(Items listed in a dataset)
<<<<

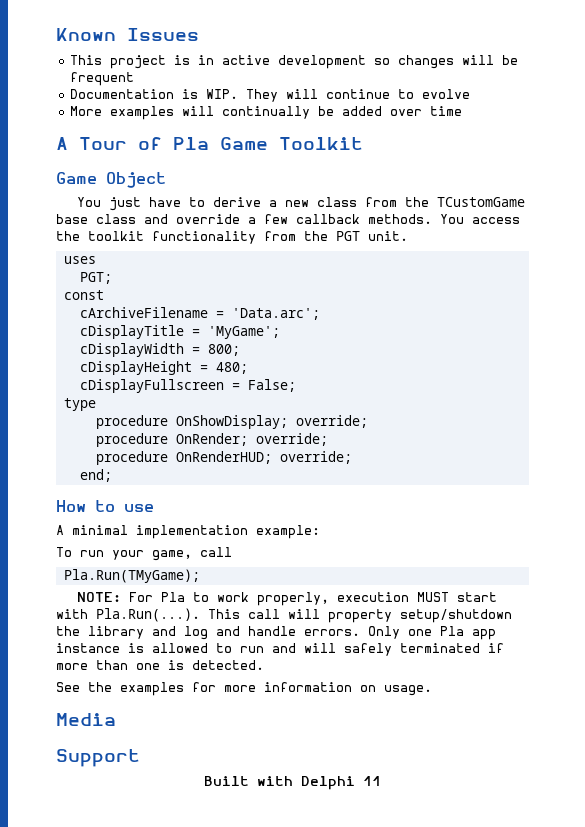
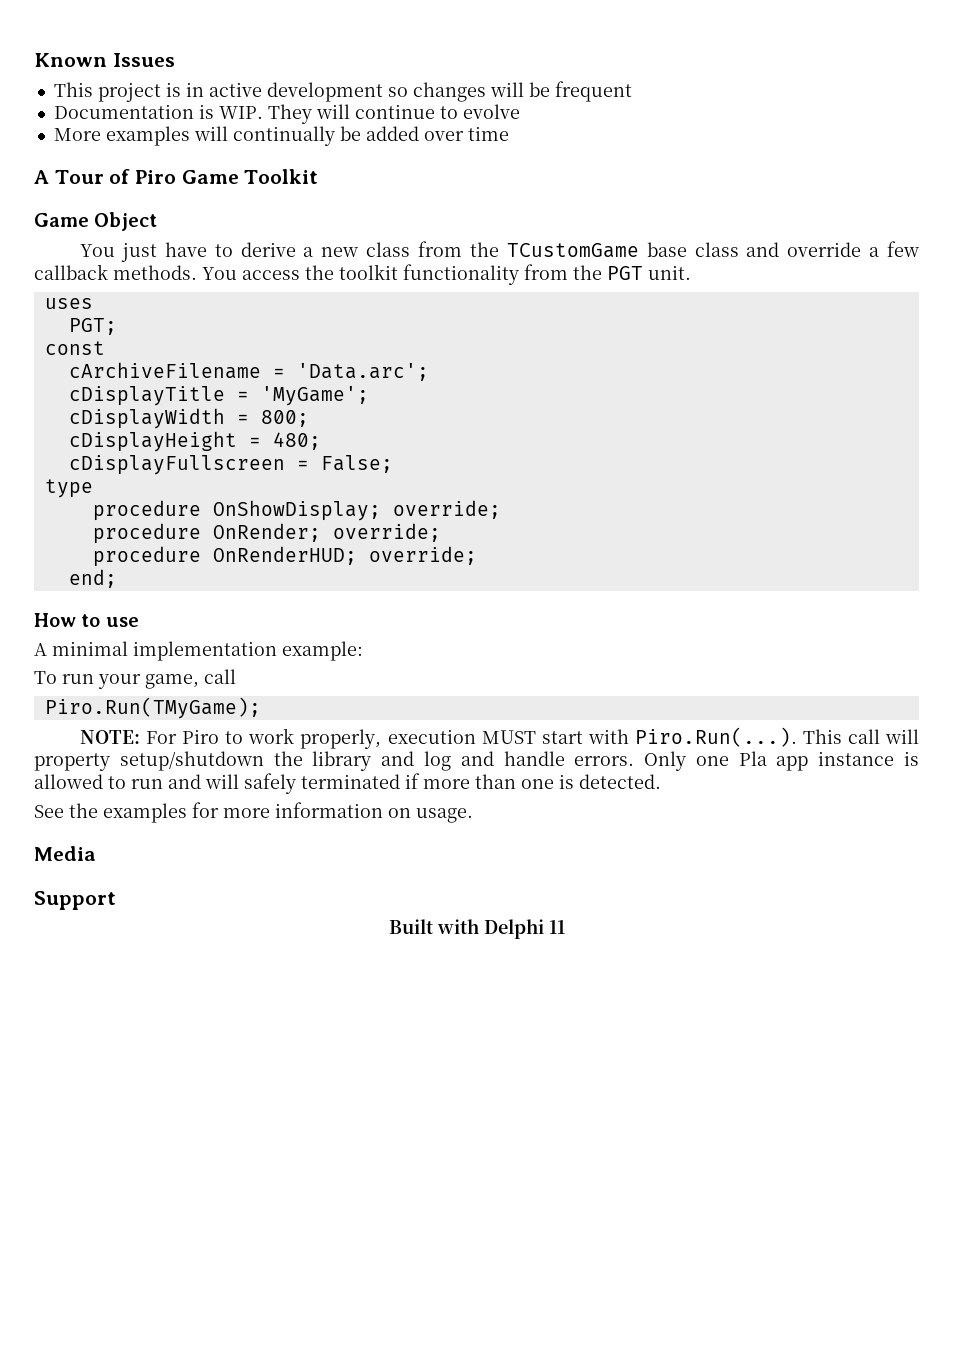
- A Tour of Pla Game Toolkit
+ A Tour of Piro Game Toolkit
- Pla.Run(TMyGame);
+ Piro.Run(TMyGame);
- NOTE: For Pla to work properly, execution MUST start with Pla.Run(...). This call will property setup/shutdown the library and log and handle errors.
+ NOTE: For Piro to work properly, execution MUST start with Piro.Run(...). This call will property setup/shutdown the library and log and handle errors.

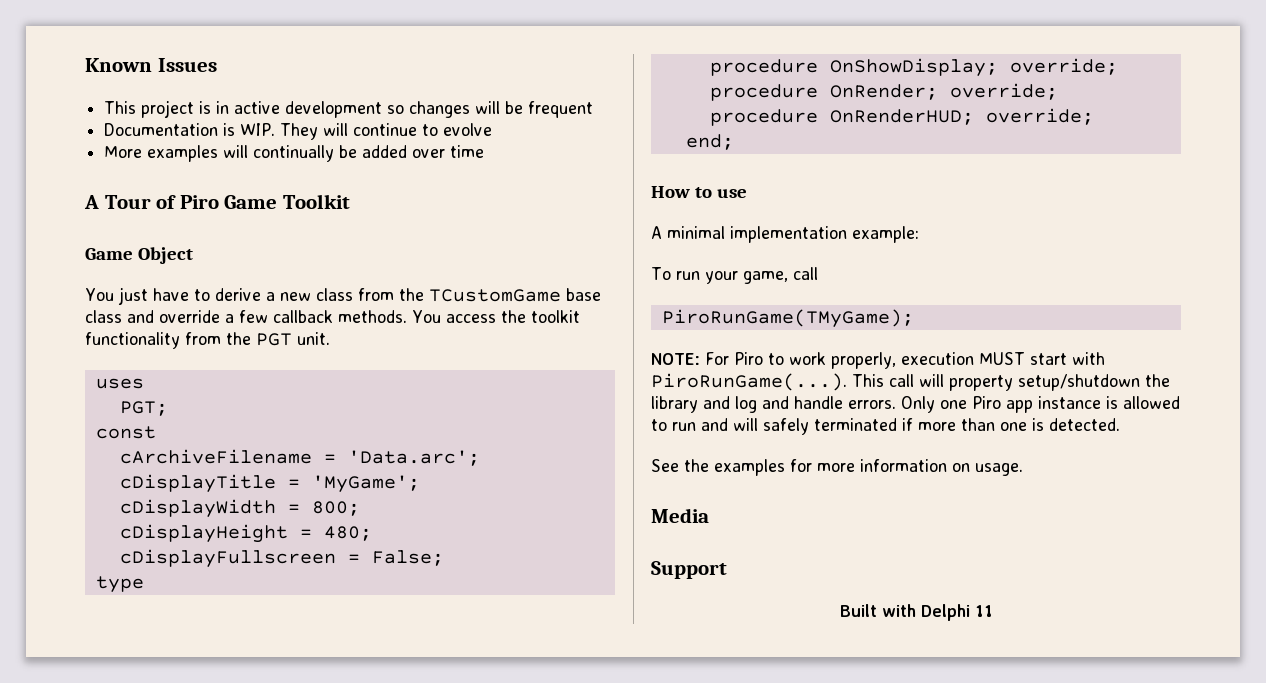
- Piro.Run(TMyGame);
+ PiroRunGame(TMyGame);
- NOTE: For Piro to work properly, execution MUST start with Piro.Run(...). This call will property setup/shutdown the library and log and handle errors.
+ NOTE: For Piro to work properly, execution MUST start with PiroRunGame(...). This call will property setup/shutdown the library and log and handle errors.
- Only one Pla app instance is allowed to run and will safely terminated if more than one is detected.
+ Only one Piro app instance is allowed to run and will safely terminated if more than one is detected.

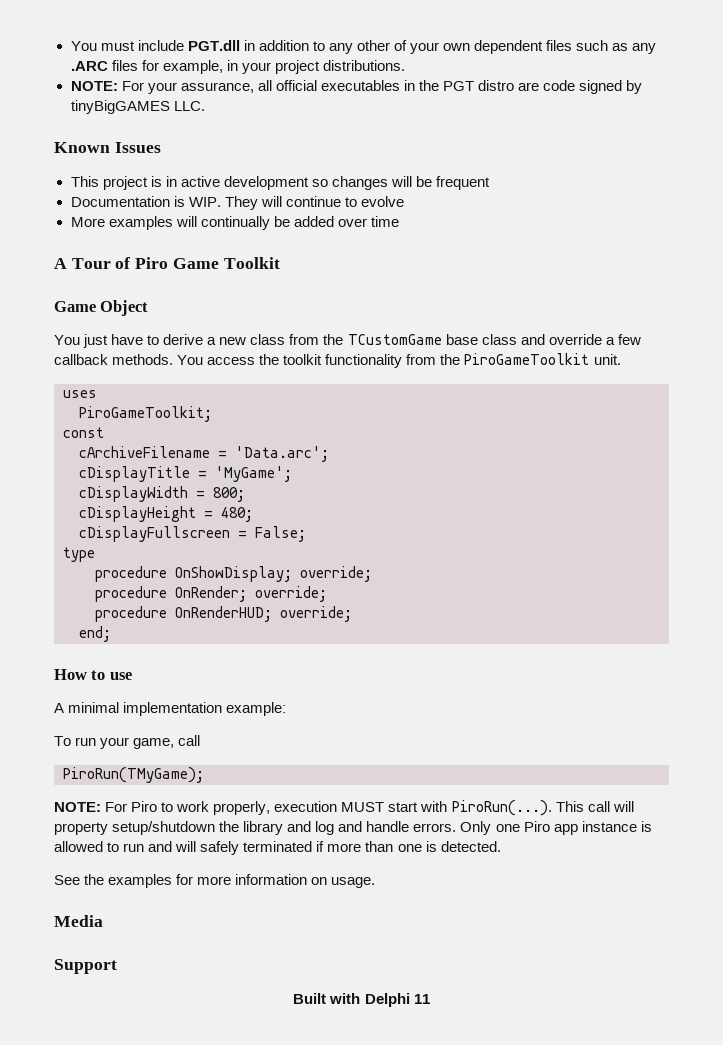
+ You must include PGT.dll in addition to any other of your own dependent files such as any .ARC files for example, in your project distributions.
+ NOTE: For your assurance, all official executables in the PGT distro are code signed by tinyBigGAMES LLC.
- You access the toolkit functionality from the PGT unit.
+ You access the toolkit functionality from the PiroGameToolkit unit.
- PGT;
+ PiroGameToolkit;
- PiroRunGame(TMyGame);
+ PiroRun(TMyGame);
- NOTE: For Piro to work properly, execution MUST start with PiroRunGame(...). This call will property setup/shutdown the library and log and handle errors.
+ NOTE: For Piro to work properly, execution MUST start with PiroRun(...). This call will property setup/shutdown the library and log and handle errors.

>>>>

### What to work on
Give the lines again word for word, from the start of the records to the line holding "- You access", both included, and leave out any picture.

### Response to this exercise
- A Tour of Pla Game Toolkit
+ A Tour of Piro Game Toolkit
- Pla.Run(TMyGame);
+ Piro.Run(TMyGame);
- NOTE: For Pla to work properly, execution MUST start with Pla.Run(...). This call will property setup/shutdown the library and log and handle errors.
+ NOTE: For Piro to work properly, execution MUST start with Piro.Run(...). This call will property setup/shutdown the library and log and handle errors.

- Piro.Run(TMyGame);
+ PiroRunGame(TMyGame);
- NOTE: For Piro to work properly, execution MUST start with Piro.Run(...). This call will property setup/shutdown the library and log and handle errors.
+ NOTE: For Piro to work properly, execution MUST start with PiroRunGame(...). This call will property setup/shutdown the library and log and handle errors.
- Only one Pla app instance is allowed to run and will safely terminated if more than one is detected.
+ Only one Piro app instance is allowed to run and will safely terminated if more than one is detected.

+ You must include PGT.dll in addition to any other of your own dependent files such as any .ARC files for example, in your project distributions.
+ NOTE: For your assurance, all official executables in the PGT distro are code signed by tinyBigGAMES LLC.
- You access the toolkit functionality from the PGT unit.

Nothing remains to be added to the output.